From maximising natural light to making use of a larger room, there are plenty of reasons why many owners of period houses are choosing to break with tradition, and move the kitchen from the back of the property to the front. Lisa Hibberd talks to the experts to find out what’s involved in this type of project.
“In many larger period properties built prior to 1851, the façades of the buildings would be very grand, while the backs would be more plainly designed, often featuring fewer windows,” says Simon Taylor, managing director of Simon Taylor Furniture. “This is because, at the time, each window in every property was taxed. These larger houses would also have been designed to accommodate servants and their working areas, which would be separate to the more attractive living spaces for the homeowners, at the front of the property. The kitchen would ordinarily either be at the back of the house, or on a lower floor, and would therefore be quite dark, but close to the larder and cold storage, even an ice room. Because, in the past, the kitchen was never used by the homeowners as a place for cooking and socialising, access would usually be through a number of different rooms, or even via a separate entrance to the property.
"Nowadays, one of the reasons why kitchens are moved to the front of the house in period properties is because these rooms tend to feature the most natural light and are close to the front door, which is useful when bringing in heavy shopping. This was the case for the kitchen below that we designed in a Grade II Listed Georgian manor house in Aylesbury Vale, where our clients also wanted an informal dining area, as the formal dining room was opposite."
He continues: "We designed and handcrafted a modern Shaker in-frame kitchen with a small prep island and a corner dining area featuring banquette seating. All the cabinetry and storage was designed with great respect to the architecture of the property, but also to showcase the exceptional original leaded windows, which are all in deep recessed casements with shutters, and all have original architraves surrounding them. These windows also provided the greatest challenges because they were originally designed for a reception room and not for a kitchen that would have built-in furniture created to accommodate the height levels of an integrated dishwasher and washing machine, for example. We had to build a special upstand behind the sink because the window casement was lower than the height of the worktop.”
Richard Moore, design director of Martin Moore, suggests that the decision to move the kitchen to the front of a period property depends on a number of factors, and can present issues. “It may improve the orientation of the house – if the front of the house is south facing then it will increase the amount of light in the space, particularly in the morning. Although the end result will be worthwhile, clients do need to expect challenges, the most common one being the likely repositioning of services such as water, electrics, drainage and gas supply, which can add a considerable amount of time and cost to a project.

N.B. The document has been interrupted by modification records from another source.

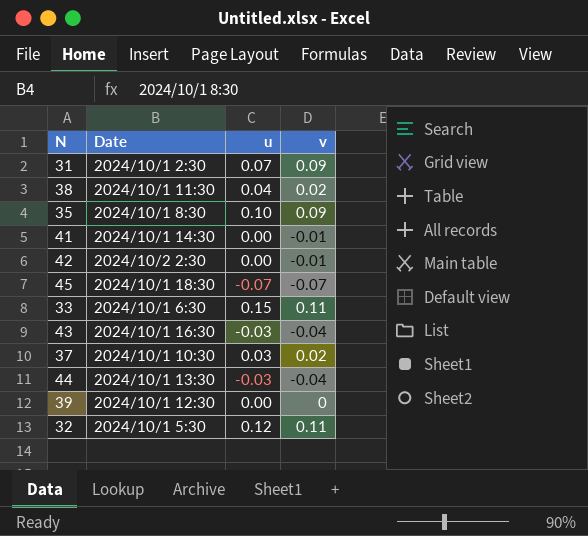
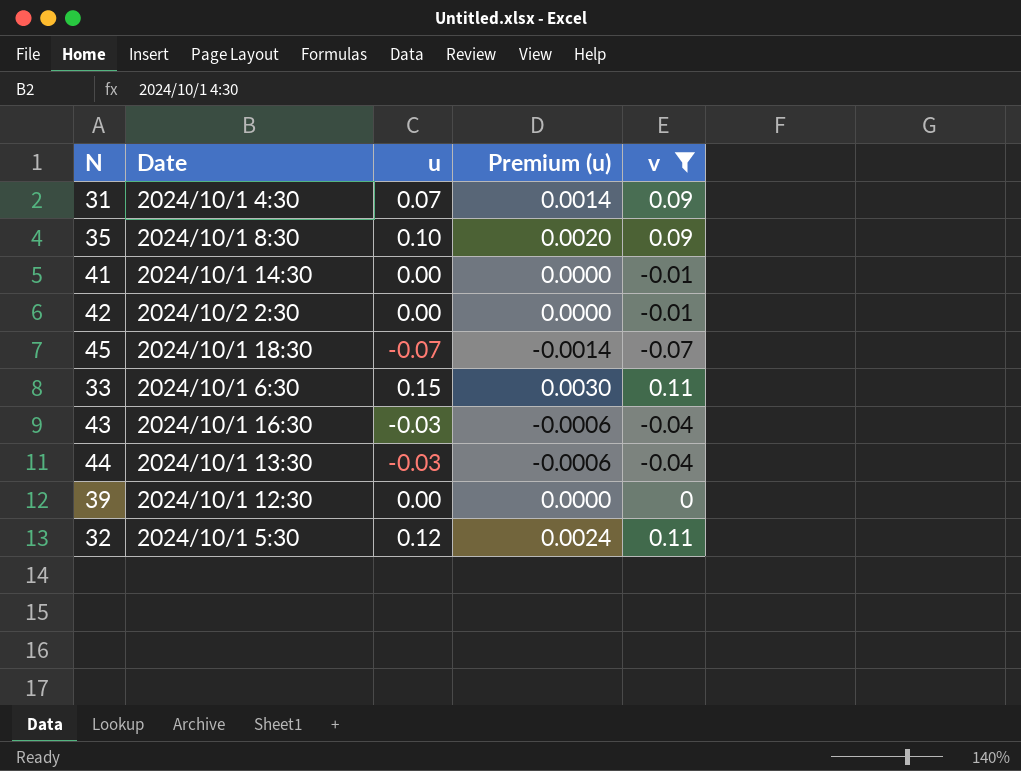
filter: none -> v != 0.02
column Premium (u) | formula: none -> [u] * 0.02
31 | Date: 2024/10/1 2:30 -> 2024/10/1 4:30

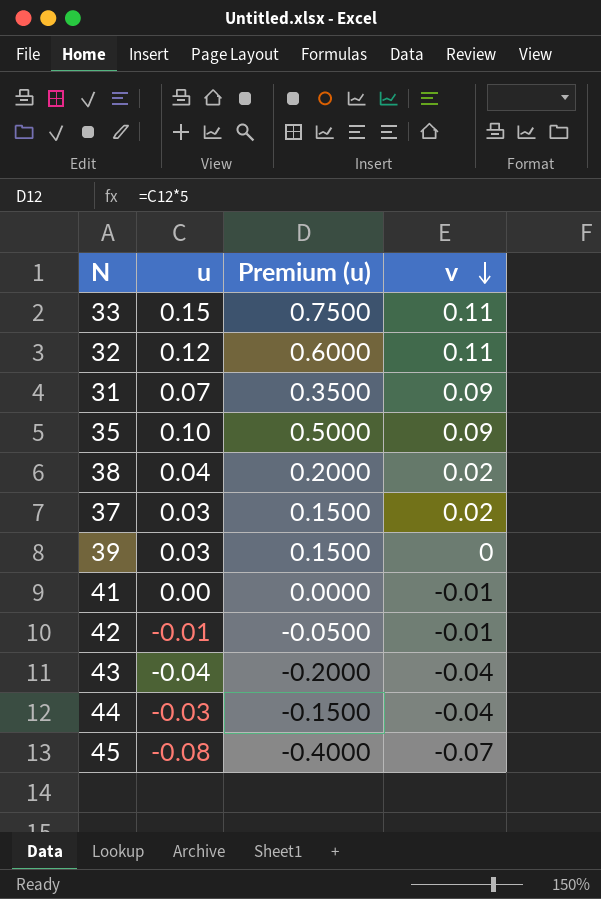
filter: v != 0.02 -> none
row order: none -> v descending
column Date | position: 2 -> none
column Premium (u) | formula: [u] * 0.02 -> [u] * 5
39 | u: 0.00 -> 0.03
42 | u: 0.00 -> -0.01
43 | u: -0.03 -> -0.04
45 | u: -0.07 -> -0.08

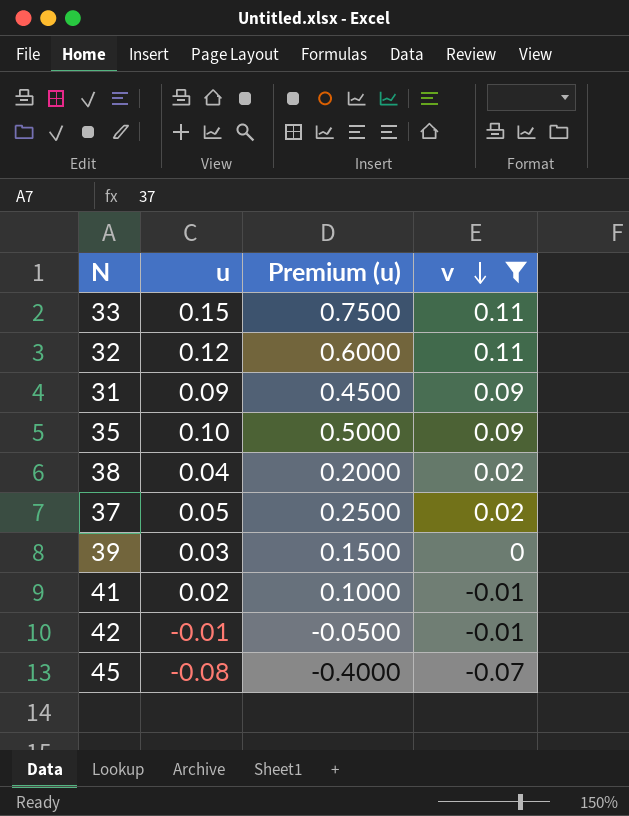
filter: none -> v != -0.04
31 | u: 0.07 -> 0.09
31 | Premium (u): 0.3500 -> 0.4500
37 | u: 0.03 -> 0.05
37 | Premium (u): 0.1500 -> 0.2500
41 | u: 0.00 -> 0.02
41 | Premium (u): 0.0000 -> 0.1000

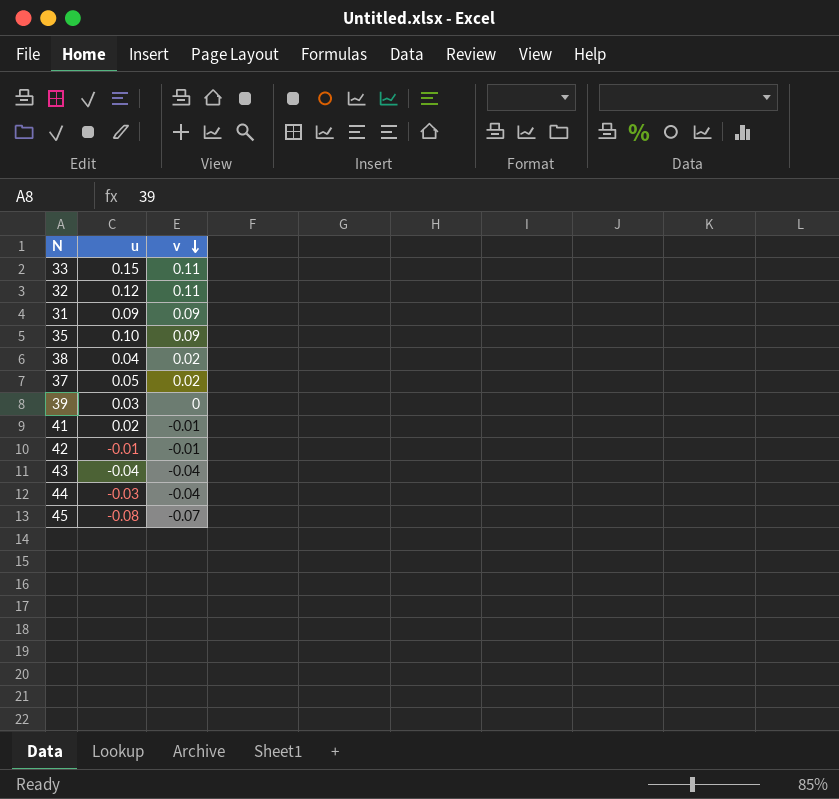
filter: v != -0.04 -> none
column Premium (u) | formula: [u] * 5 -> none

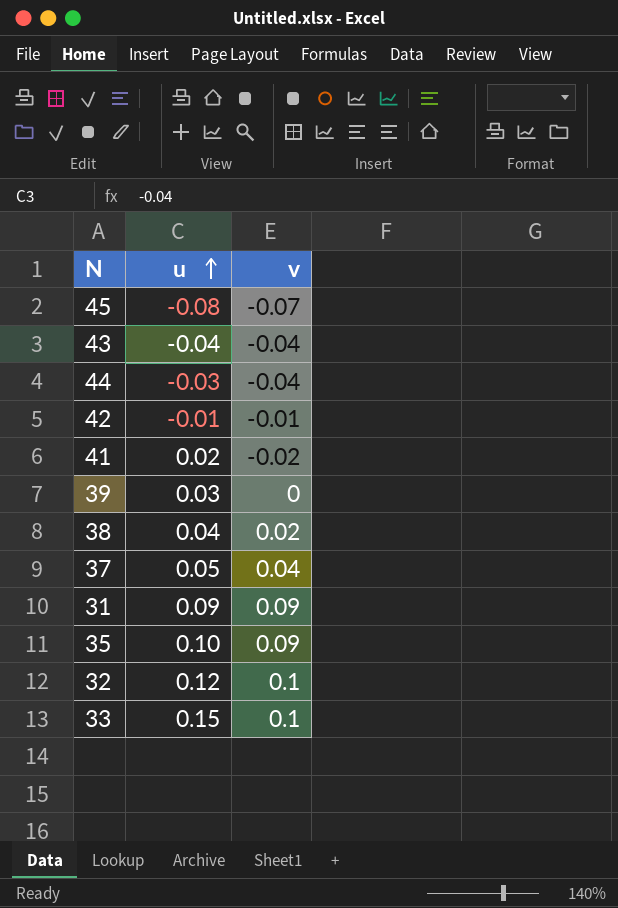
row order: v descending -> u ascending
41 | v: -0.01 -> -0.02
37 | v: 0.02 -> 0.04
32 | v: 0.11 -> 0.1
33 | v: 0.11 -> 0.1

"This West London apartment (below) was in a sorry state when the owner purchased it, and our brief was to create an elegant kitchen at the front that would blend well with the rest of the living space, so careful planning was essential when approaching the design. The central island forms the heart of the kitchen, providing not only ample storage and prepping space but also a small, informal breakfast bar area that offers another casual, social zone within the room. The dominance of the beautiful, large French windows left just one wall for fitted cabinets; in order to use this area as effectively as possible, and taking full advantage of the property’s high ceilings, Martin Moore designed and installed bespoke base and wall cabinets ensuring plenty of storage space for essentials.”
Jennifer Hamilton, director of The Vawdrey House, agrees that services can be an issue when moving a kitchen in a period property, especially if the kitchen is being moved to a part of the house that wouldn’t have traditionally had water, like a double reception room for example. “In addition, it’s important to think about how the hob will extract. If the kitchen is relocated to the centre of the property where there are no external walls this can be challenging. Long extraction runs to the front or back of the property may not be possible without major works. Venting may need to be via a recirculating downdraft extractor which can be a compromised method of extraction.
If a property is listed then moving a kitchen may need additional permissions. A Grade II listed property, for example, will need all kitchen units to be freestanding if they are being moved to a part of the home that would not normally have been used as a kitchen. The Vawdrey House was brought on board by the owners of Canfield Gardens – when they bought the property, it was arranged as a series of flats, and over time the couple bought the other units within the building and started a process of converting the building back into a family home.
The ground floor has been completely re-planned, with the main partition wall re-positioned to create a cosier living room to the rear, so that entertaining and relaxing can take place in the most tranquil part of the home overlooking the garden. By doing this we were able to create a larger kitchen and dining area in the centre and front of the house.”
Adrian Bergman, design manager of British Standard by Plain English, reports seeing a growing number of clients creating kitchens at the front of the home, instead of at the back overlooking the garden. “Many terraced houses feature two rooms at the front, adjoining living, and dining areas. Converting the living room into a kitchen can be a good alternative to a side return, saving homeowners the cost of an extension. Moving the kitchen to the front in a terraced property means that a client can benefit from an open plan layout and a quieter sitting room at the back of the house, plus a double perspective will give added natural light.”